Que ce soit au cabinet du ministre, au secrétariat général, de même que dans les différents services que compte ce ministère, le constat est le même: avarie des matériaux, détérioration de la structure dans son ensemble. Une situation à laquelle il faut ajouter les effectifs pléthoriques dans les bureaux, le manque d'air conditionné et même de ventilation, l'absence de fournitures de bureau et bien d'autres encore. Un cadre exécrable à souhait à l'origine sûrement de l'altération de la productivité des agents de ce département ministériel. Pour tout dire, ce ministère a trop de carences et cela ne peut nullement exercer sur les agents une quelconque émulation.

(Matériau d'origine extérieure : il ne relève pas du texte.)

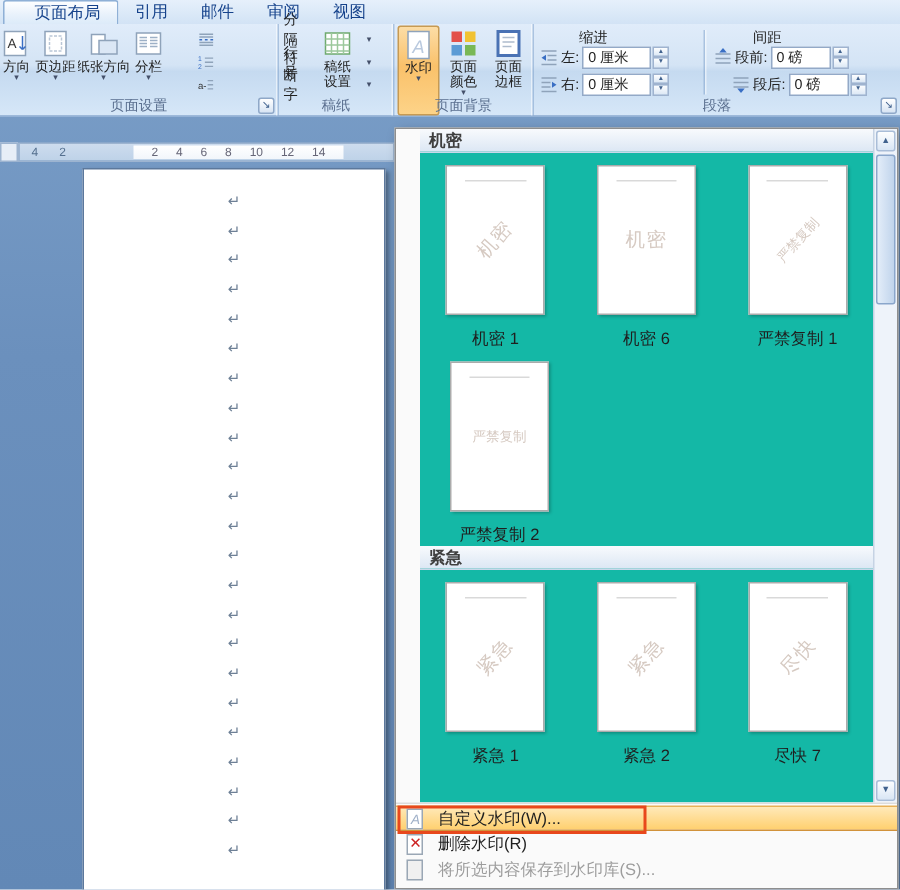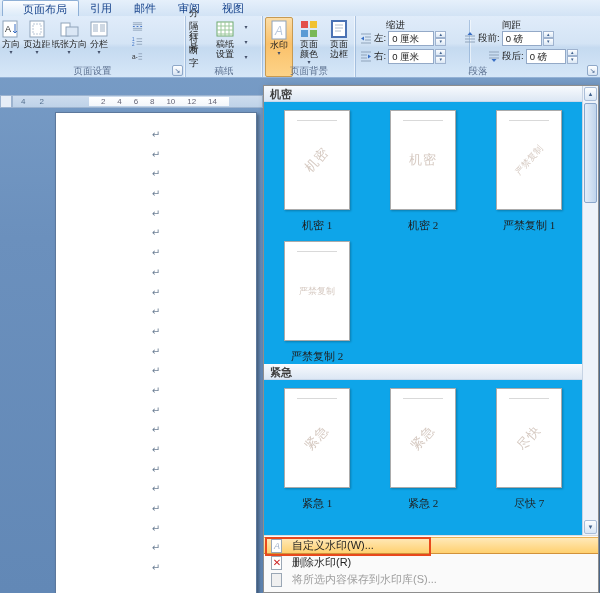--- a/index.html
+++ b/index.html
@@ -281,7 +281,7 @@
           <span>▾</span>
         </div>
     </div>
-    <div class="prow" style="left:104px;top:14px;width:126px">
+    <div class="prow" style="left:116px;top:14px;width:126px">
       <svg class="picon" viewBox="0 0 12 12">
           <path d="M1 4h10M1 7h10M1 10h10" stroke="#8fa3ba"></path>
           <path d="M6 0l2.5 3h-5z" fill="#3a6fc4"></path>

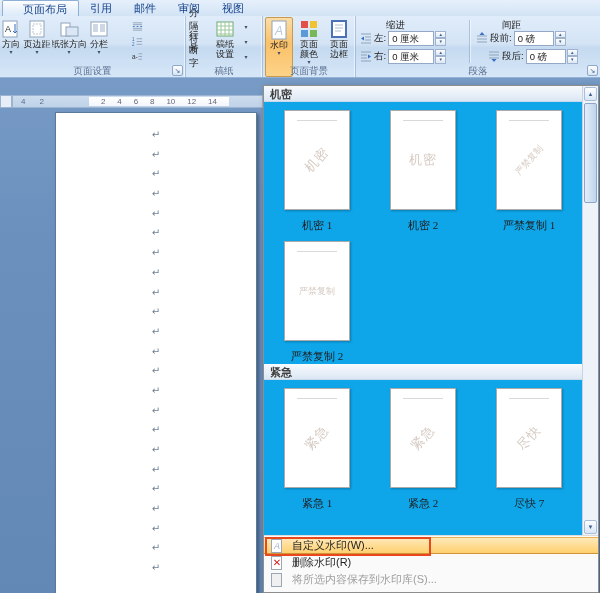--- a/index.html
+++ b/index.html
@@ -86,7 +86,7 @@
   
   .popup { position:absolute; left:263px; top:85px; width:336px; height:508px;
     background:#fafafa; border:1px solid #8e8e8e; box-shadow:3px 3px 7px rgba(0,0,0,.35); z-index:10; }
-  .gscroll { position:absolute; left:0; top:0; right:16px; height:449px; background:#0ea5e9; overflow:hidden;font-family:Liberation Serif, serif; }
+  .gscroll { position:absolute; left:16px; top:0; right:16px; height:449px; background:#14b8a6; overflow:hidden; }
   .sech { height:16px; line-height:16px; padding-left:6px; font-weight:bold; font-size:11px;
     color:#3f3f3f; background:linear-gradient(#f8fafd,#dce7f4); border-bottom:1px solid #c9d8ea; }
   .thumbrow { display:flex; padding-top:8px; }

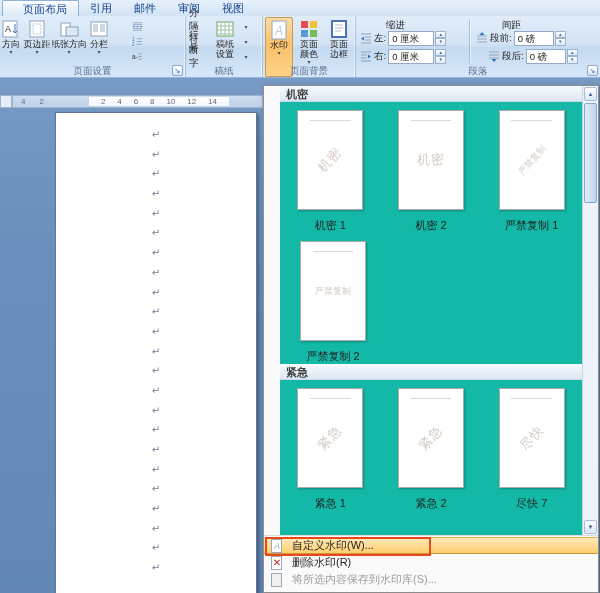--- a/index.html
+++ b/index.html
@@ -371,7 +371,7 @@
         <div class="thumb">
             <span class="wm">机密</span>
           </div>
-        <div class="tlabel">机密 2</div>
+        <div class="tlabel">机密 6</div>
       </div>
       <div class="titem">
         <div class="thumb">

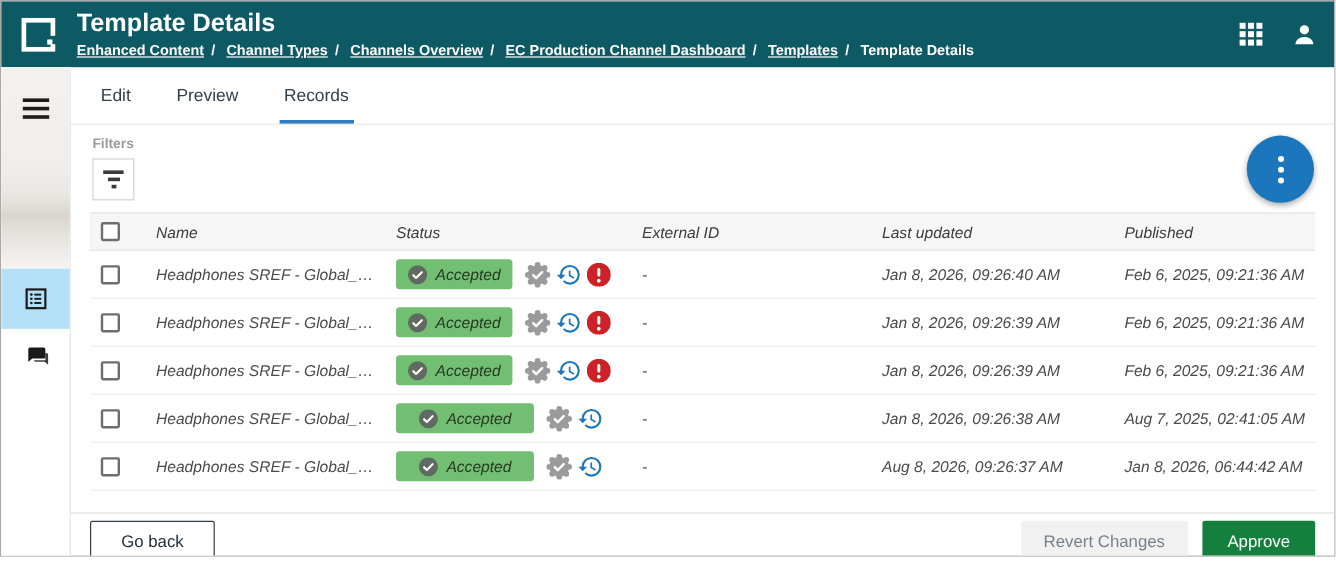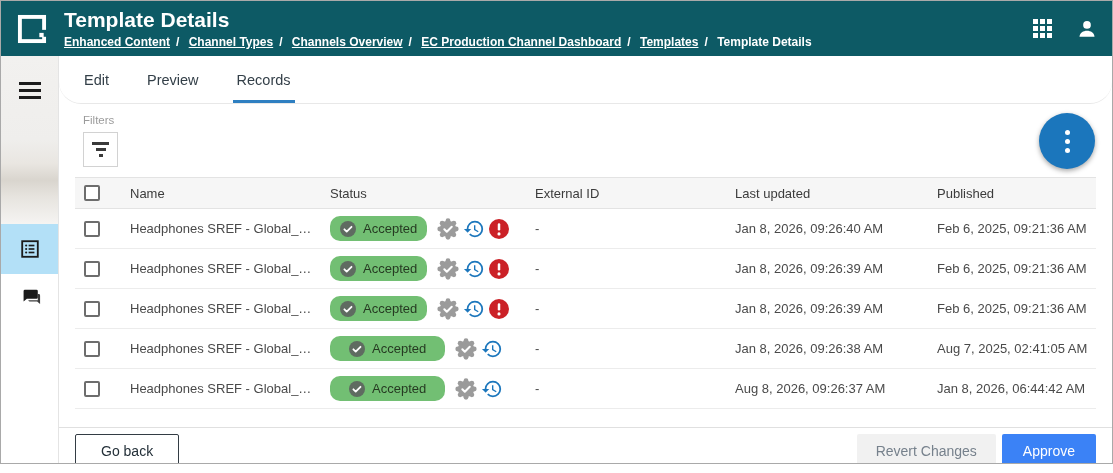--- a/index.html
+++ b/index.html
@@ -37,7 +37,7 @@
   .content { flex:1; display:flex; flex-direction:column; min-width:0; }
 
   
-  .tabbar { height:48px; border-bottom:1px solid #e8e8e8; display:flex; align-items:stretch; padding-left:21px;border-radius:22px; }
+  .tabbar { height:48px; border-bottom:1px solid #e8e8e8; display:flex; align-items:stretch; padding-left:21px; }
   .tab { display:flex; align-items:center; padding:0 4px; margin-right:30px; font-size:14.5px; color:#333f48; cursor:pointer; border-bottom:3px solid transparent; padding-top:3px; }
   .tab.active { border-bottom-color:#2e7fc1; }
 

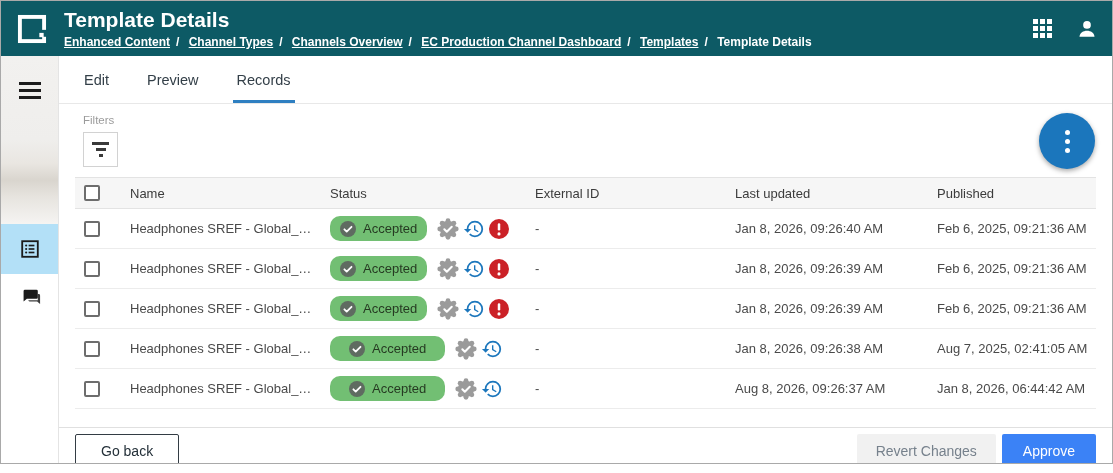--- a/index.html
+++ b/index.html
@@ -42,7 +42,7 @@
   .tab.active { border-bottom-color:#2e7fc1; }
 
   
-  .filters-row { position:relative; height:73px; padding-left:24px; }
+  .filters-row { position:relative; height:73px; padding-left:18px;font-weight:bold; }
   .filters-label { font-size:11.5px; color:#9b9b9b; padding-top:10px; }
   .filter-btn { margin-top:6px; width:35px; height:35px; background:#fff; border:1px solid #d2d2d2; display:flex; flex-direction:column; align-items:center; justify-content:center; gap:3.5px; cursor:pointer; }
   .filter-btn i { display:block; height:2.6px; background:#3a3a3a; }

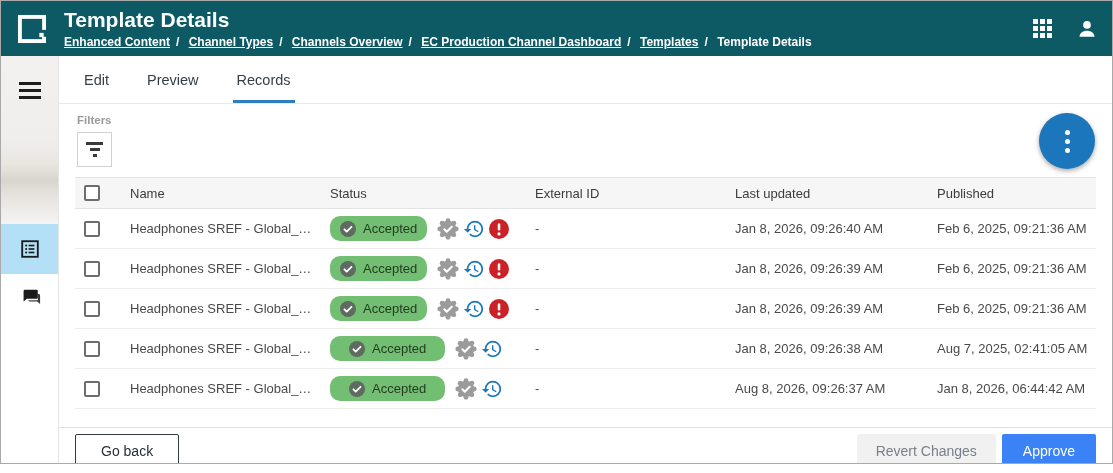--- a/index.html
+++ b/index.html
@@ -54,7 +54,7 @@
   .fab span { width:5px; height:5px; border-radius:50%; background:#fff; }
 
   
-  .table { margin:0 16px; }
+  .table { margin:0 16px;font-style:italic; }
   .tgrid { display:grid; grid-template-columns:55px 200px 205px 200px 202px 1fr; align-items:center; }
   .thead { height:32px; background:#f6f6f6; border-top:1px solid #e3e3e3; border-bottom:1px solid #e3e3e3; font-size:13px; color:#3b3b3b; }
   .trow { height:40px; border-bottom:1px solid #ececec; font-size:13px; color:#4a4a4a; }

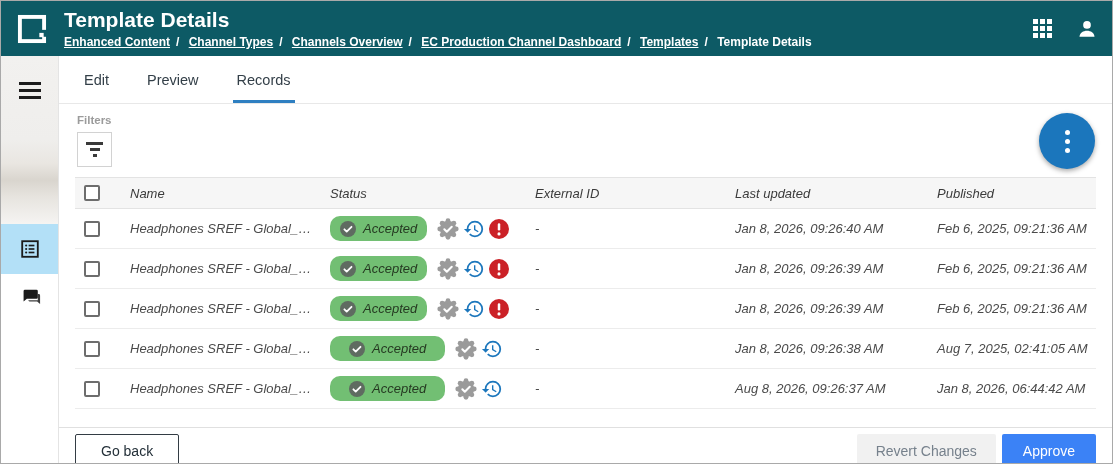--- a/index.html
+++ b/index.html
@@ -62,7 +62,7 @@
   .checkbox { display:inline-block; width:16px; height:16px; border:2px solid #6d6d6d; border-radius:2px; background:#fff; cursor:pointer; vertical-align:middle; }
   .c-name { white-space:nowrap; overflow:hidden; text-overflow:ellipsis; padding-right:14px; }
   .c-status { display:flex; align-items:center; gap:4px; }
-  .badge { display:inline-flex; align-items:center; gap:7px; background:#72bf73; border-radius:10px; padding:4.5px 10px; font-size:13px; color:#263a22; margin-right:6px; }
+  .badge { display:inline-flex; align-items:center; gap:7px; background:#72bf73; border-radius:3px; padding:4.5px 10px; font-size:13px; color:#263a22; margin-right:6px; }
   .badge.wide { padding:4.5px 19px; }
   .badge svg { width:16px; height:16px; }
   .row-icon { width:22px; height:22px; display:inline-flex; }

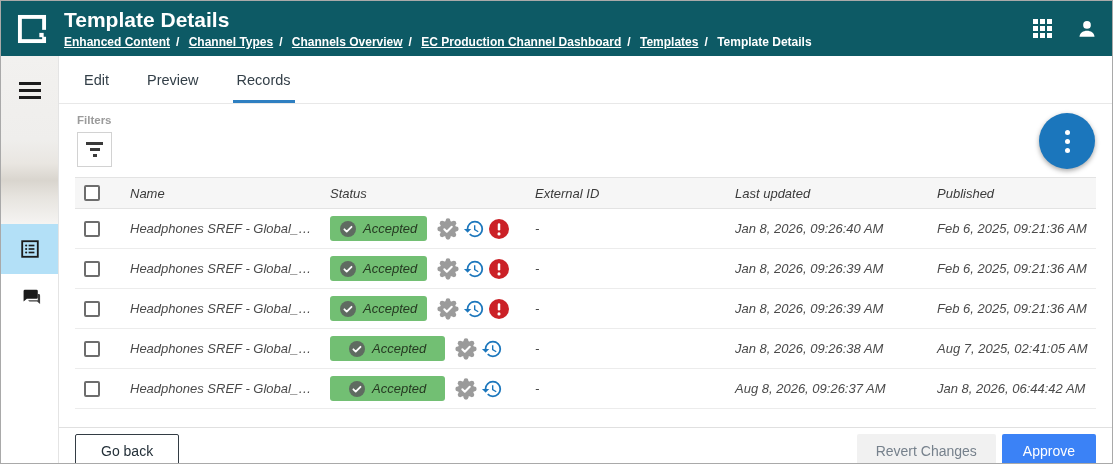--- a/index.html
+++ b/index.html
@@ -77,7 +77,7 @@
   .btn { font-family:"Liberation Sans", sans-serif; font-size:14px; border-radius:2px; cursor:pointer;text-align:right; }
   .btn-goback { background:#fff; border:1px solid #333c44; color:#243039; padding:8px 25px; }
   .btn-revert { margin-left:auto; background:#f1f1f1; border:none; color:#76818c; padding:9px 19px; }
-  .btn-approve { margin-left:6px; background:#3b82f6; border:none; color:#fff; padding:9px 21px; }
+  .btn-approve { margin-left:12px; background:#15803d; border:none; color:#fff; padding:9px 21px; }
 
   .defs { position:absolute; width:0; height:0; overflow:hidden; }
 </style>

À l'issue de sa visite, le Premier ministre s'est montré peu bavard, ce qui contraste avec ses habitues. Néanmoins cette visite lui a permis de s'imprégner des conditions dans lesquelles les fonctionnaires affectés dans ce département mènent leurs tâches quotidiennes. Le chef du gouvernement a dû se faire une petite idée de tout ce qui peut être fait dans l'immédiat pour permettre à ces agents de mener au mieux les missions qui leur sont confiées.
DÉSOLATION • Même si pour beaucoup, le ministère de la Fonction publique constitue le poumon de l'administration gabonaise, il est clair qu'au regard de ce que l'on a pu constater, ce département est bien loin de correspondre à l'importance qui lui est attribuée. Bien au contraire, il passe même pour être le rebut de l'administration.
Alors que l'on croyait que la réforme administrative passait d'abord et avant tout par la restauration du cadre de travail. Eh bien non, ce sont ces structures délabrées qui sont appelées à l'accompagner. On comprend donc aisément les raisons fondamentales qui empêchent le guichet unique de Fonctionner. Vu que celui-ci suppose que tous les ministères concernés par son application soient présents au niveau de la Fonction publique. Or, les structures d'accueil n'étant pas du tout adéquates, personne d'autre que les agents de la Fonction publique ne vient à ce fameux guichet unique. L'alternative consiste donc à apporter les dossiers à tous ceux qui sont impliqués, comme par exemple le directeur du Budget. Ce qui cause le plus souvent les retards dans le traitement d'un certain nombre d'entre eux Puisque apporter les dossiers aux différents protagonistes implique lés moyens de transport. Ce qui n'est pas toujours le cas. Toute chose qui a conduit certains à appeler le guichet unique: "le cimetière de l'administration", ou mieux encore le "lieu où les dossiers viennent s'échouer".
De toute évidence, aucun service du ministère n'échappe à cette image de désolation. Il ne reste plus aux décideurs qu'à faire en sorte que les agents de la Fonction publique travaillent dans le meilleur cadre possible.